Stealth Clinches Orphan Drug Designation in DMD

Stealth BioTherapeutics has received Orphan Drug Designation from the U.S. Food and Drug Administration for elamipretide. The candidate received this designation for its potential to treat patients with Duchenne Muscular Dystrophy (DMD), a rare neurologic disease that affects muscles. In addition, the FDA’s Division of Neurology has agreed to a pre-IND meeting to evaluate the path to regulatory approval of elamipretide.

DMD is typically diagnosed primarily in males between the ages of two and eleven years old, according to the National Institutes of Health’s Genetic and Rare Disease Information Center. Early signs of DMD include difficulty sitting, standing, walking and learning how to speak. As the disease progresses, muscles begin to weaken and degrade, leading to atrophy in skeletal and heart muscles. Patients often die in early adulthood, once respiratory or cardiac issues become too severe for treatment. The disease is hereditary, passed through an X-linked recessive chromosome pattern.
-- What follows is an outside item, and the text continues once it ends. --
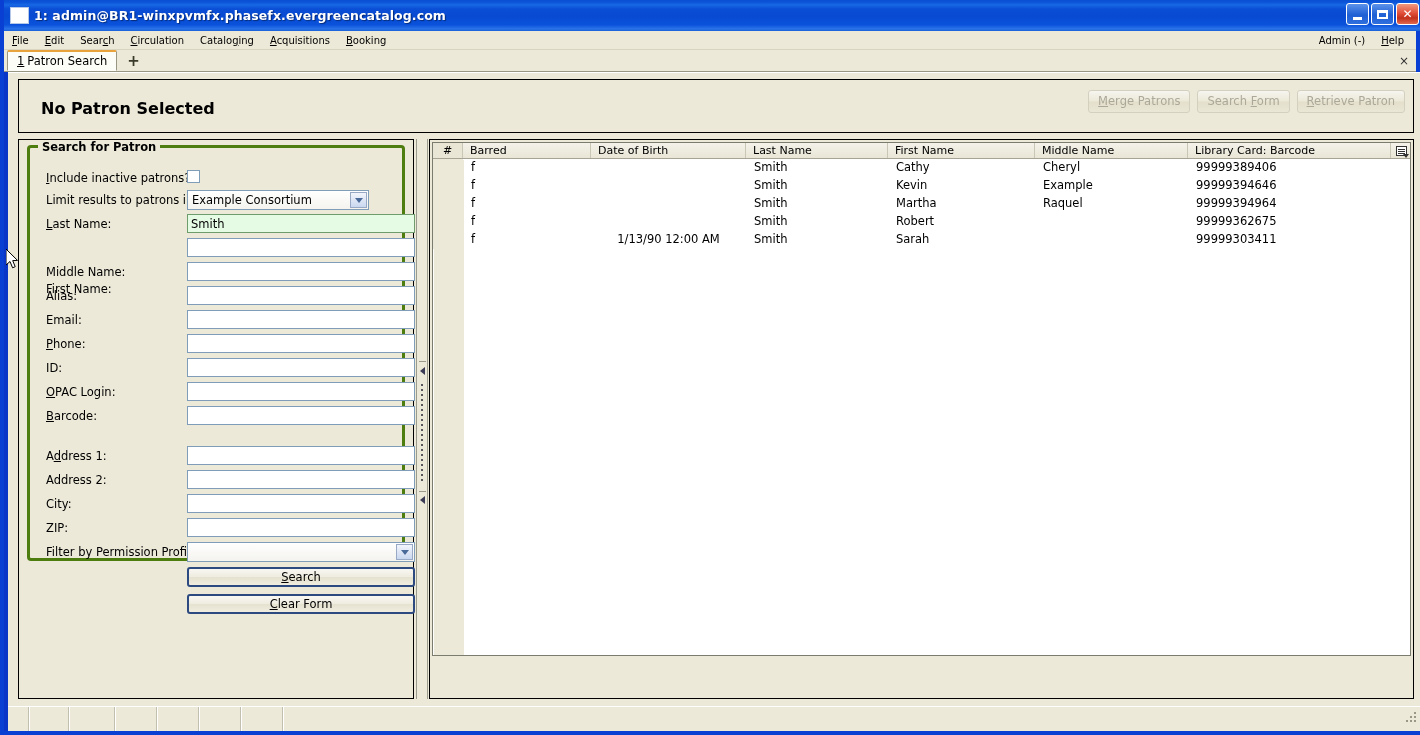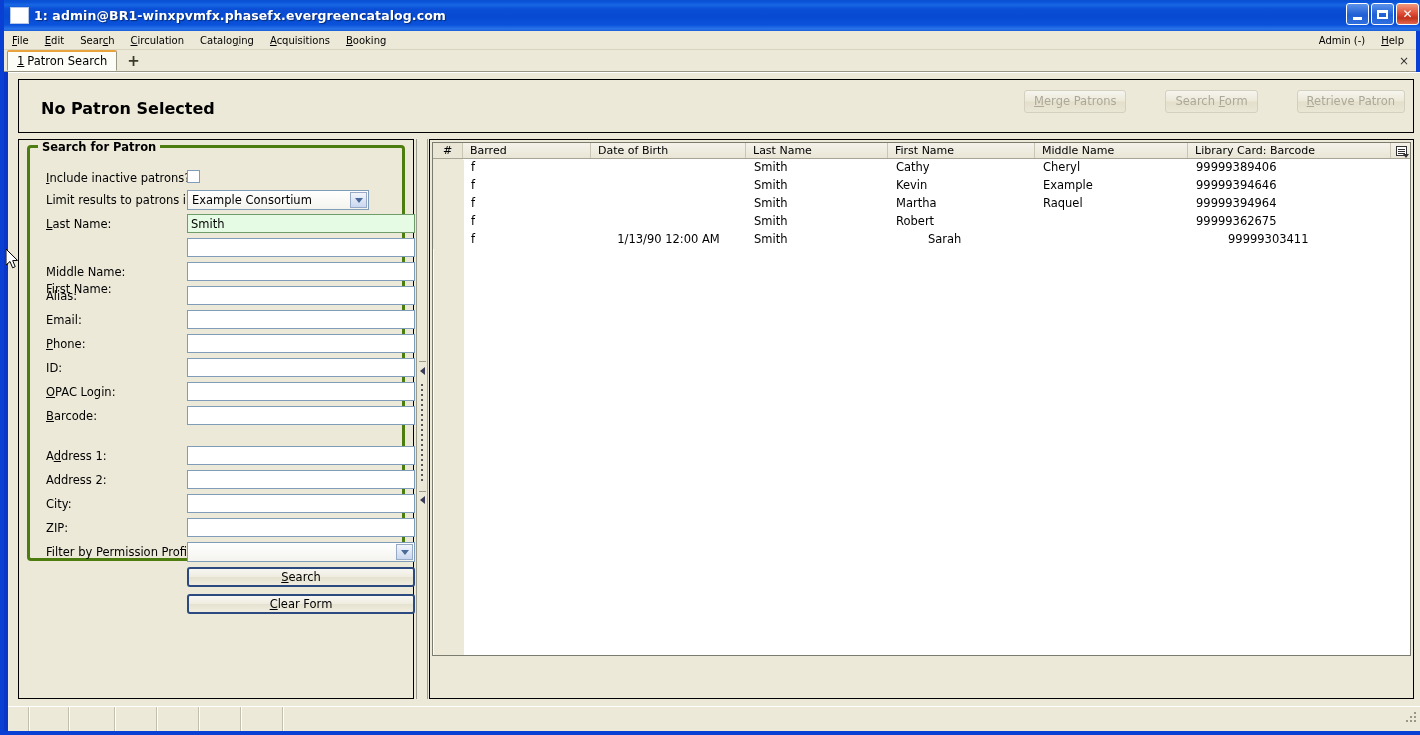"Merge Patrons" .xbtn.disabled { margin-left: 32px -> none }
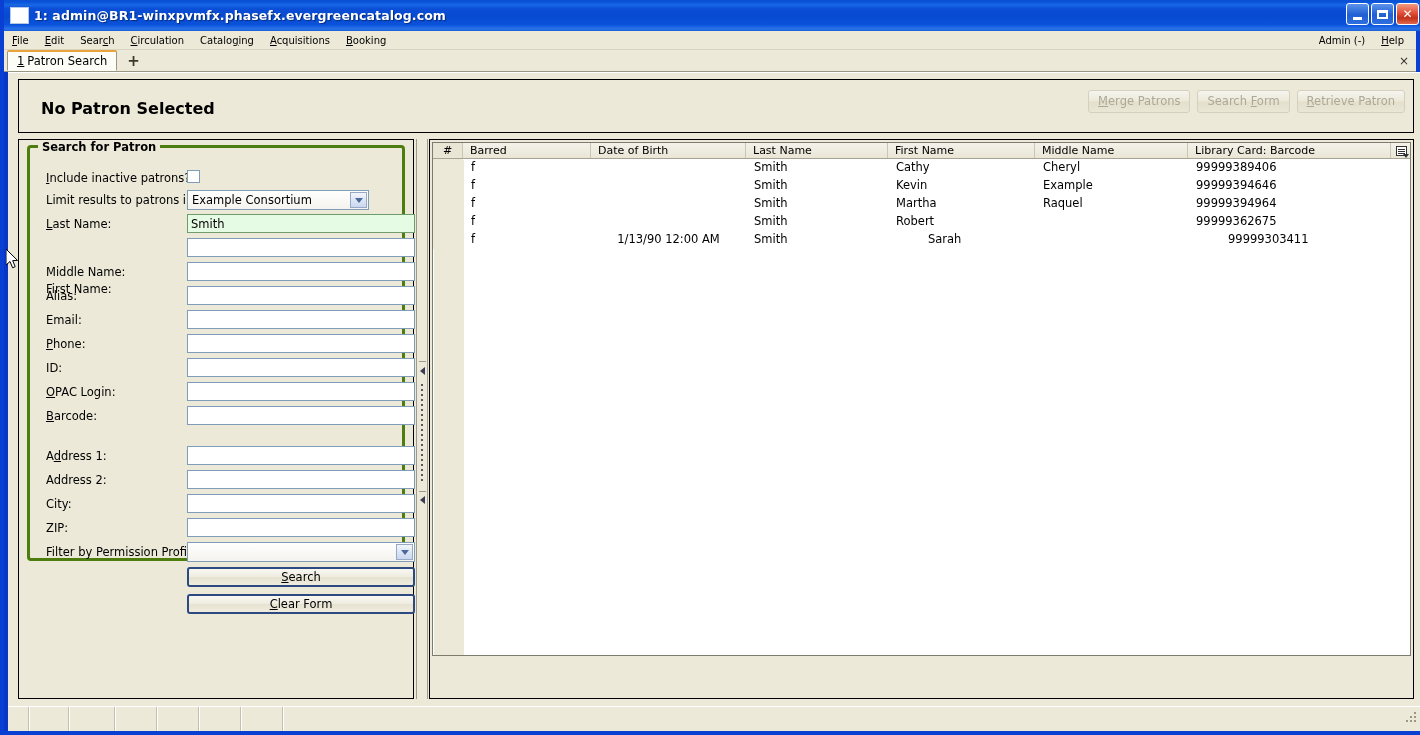"Sarah" div.td { margin-left: 32px -> none }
To combat the progression of DMD, elamipretide’s peptide compound composition allows it to penetrate the cellular membrane to bind to cardiolipin. After binding, elamipretide induces an increase in mitochondrial respiration and ATP production. Increased ATP production interrupts and potentially reverses oxidative stress. Oxidative stress is a factor in DMD, along with various other dry age-related macular degeneration and primary mitochondrial diseases.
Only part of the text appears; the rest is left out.